Exercise: Exact reproduction of the listing is required. Pictures are not reproduced.

Dataset extract:
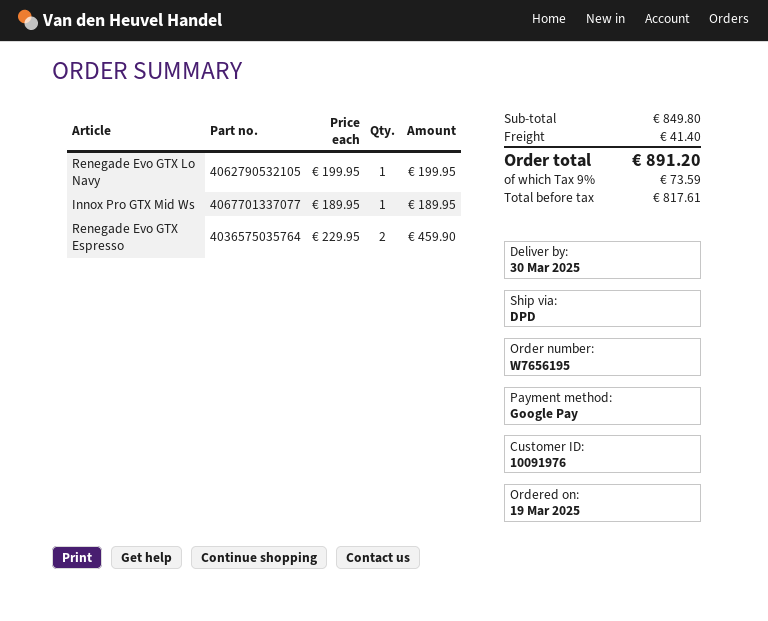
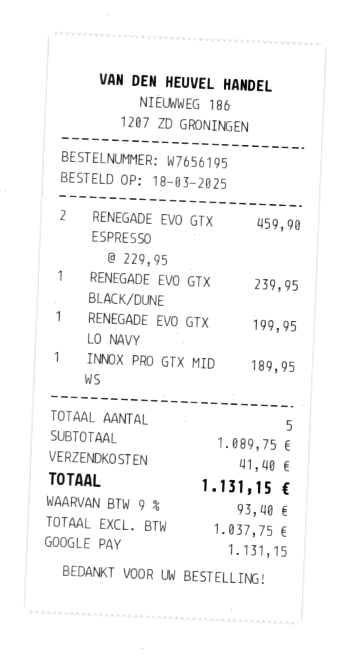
order date: 2025-03-19 -> 2025-03-18
RENEGADE EVO GTX BLACK/DUNE: none -> 1 x 239.95 = 239.95
subtotal: 849.80 -> 1089.75
net: 817.61 -> 1037.75
tax: 9% = 73.59 -> 9% = 93.40
total: 891.20 -> 1131.15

Reply:
order date: 2025-03-19 -> 2025-03-18
RENEGADE EVO GTX BLACK/DUNE: none -> 1 x 239.95 = 239.95
subtotal: 849.80 -> 1089.75
net: 817.61 -> 1037.75
tax: 9% = 73.59 -> 9% = 93.40
total: 891.20 -> 1131.15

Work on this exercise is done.